Saturday, March 29, 2008

Paper Presented by me at a Seminar on Conflict in Sri Lanka-Road Ahead in Colombo on March 27, 2008


Sir Arthur Clarke, the most celebrated guest citizen of Sri Lanka passed away without having his three fondest wishes fulfilled. He had wanted to establish contact with extra terrestrial beings, which, he knew, existed; he had wanted to rid humanity of dependence on fossil fuels and he had wished to see lasting peace established in his adopted land. Many of his other dreams came true and these three may well happen, but all the three appear distant at this time. On establishing peace, he observed: “Peace cannot be just wished; it requires a great deal of hard work.” Let us hope that peace comes to Sri Lanka before we see ET and set ourselves free from slavery to black gold.

If seminars, studies and debates could resolve the simmering problems in Sri Lanka, which have taken a huge toll in terms of human lives and property, it would have happened long ago. Much has been said and written by both Sri Lankans and outsiders, many peacemakers have made sincere efforts and every known method of resolving conflicts has been tried. The sum total of our experience in Sri Lanka has shown that only a change in the minds of men can lead to lasting peace in this war ravaged and tension ridden piece of Paradise.

Many of the studies and seminars, particularly by the Centre for Security Analysis, have not been in vain. The fact that they and other think tanks persist with their efforts to look for new insights and alternatives shows that they are sincere and determined to end this conflict. One particular study, “Cost of Conflict in Sri Lanka” by another think-tank confirms our suspicion that the costs of the conflict have been staggering. In every sphere of activity, the economic costs alone are huge, not to speak of loss of lives, the opportunity costs and the environmental costs. Sri Lanka of the sixties was a role model for developing nations. Some analysts have concluded that the cost of the conflict per year is 2 to 3% of the GDP per year. By 1996, the cumulative cost of the war was estimated to be 1.5 times the GDP of Sri Lanka. There are no winners in this conflict, only victims.

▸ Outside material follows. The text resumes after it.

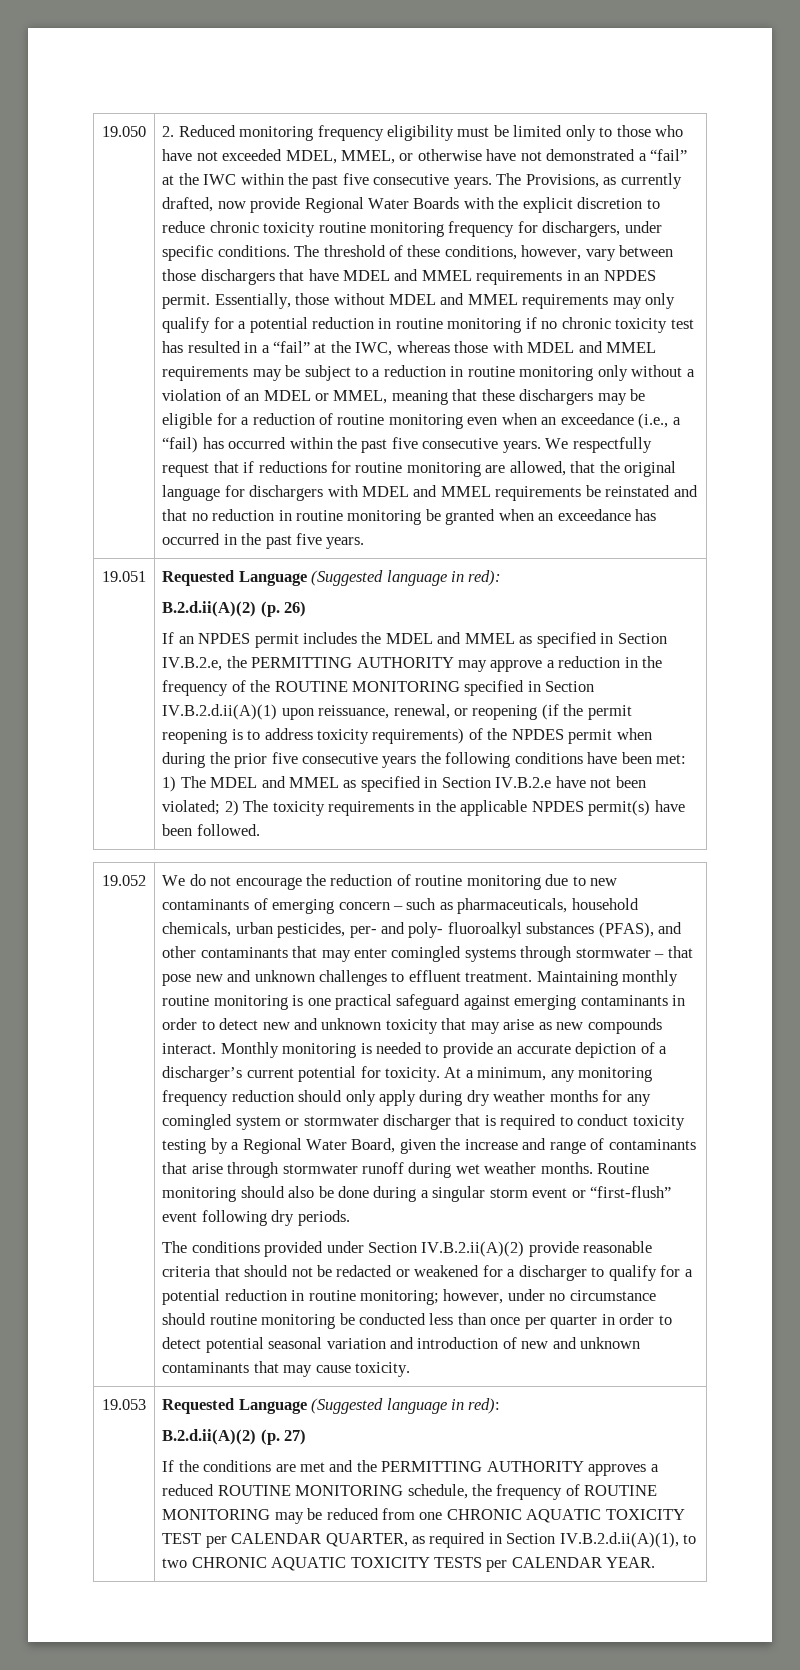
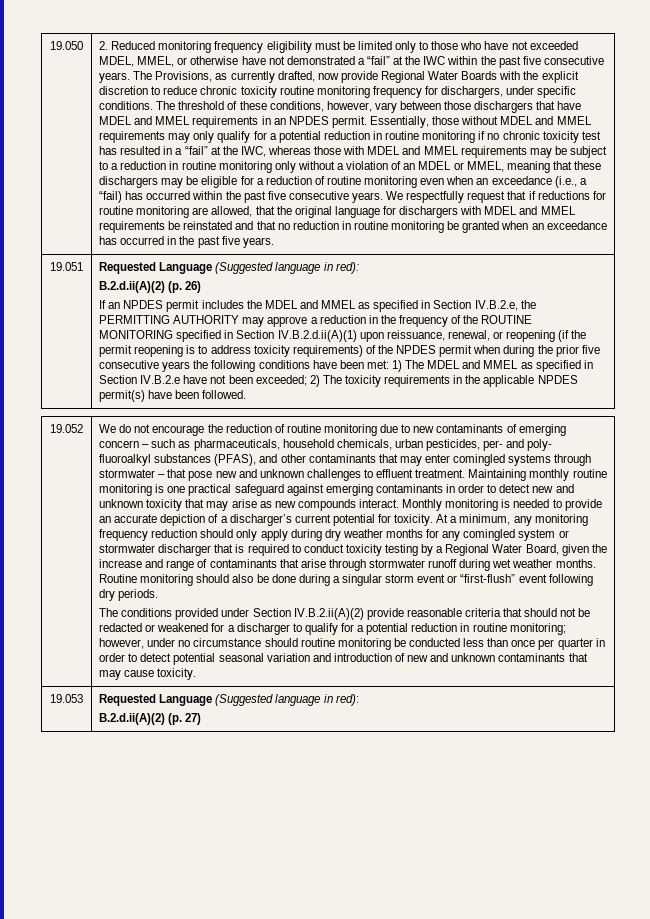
- 1) The MDEL and MMEL as specified in Section IV.B.2.e have not been violated;
+ 1) The MDEL and MMEL as specified in Section IV.B.2.e have not been exceeded;
- If the conditions are met and the PERMITTING AUTHORITY approves a reduced ROUTINE MONITORING schedule, the frequency of ROUTINE MONITORING may be reduced from one CHRONIC AQUATIC TOXICITY TEST per CALENDAR QUARTER, as required in Section IV.B.2.d.ii(A)(1), to two CHRONIC AQUATIC TOXICITY TESTS per CALENDAR YEAR.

Speaking of the international dimensions of the conflict in Sri Lanka, it should be said in fairness to the international community that it has not been insensitive to the problems faced by this nation. Whether it is the neighbouring India or the distant Norway, whether it is the United Nations or the Commonwealth, nations and international organizations have spared no effort to bring this conflict to an end. That those efforts were rebuffed, often with tragic consequences, proved that the problems were deep and extremely complex. But it is unconscionable to abandon peace efforts, as a military solution would not be attainable. Only a negotiated solution, which takes into account the legitimate aspirations of all Sri Lankan citizens, can be durable and the international community has the responsibility to urge and assist such a solution.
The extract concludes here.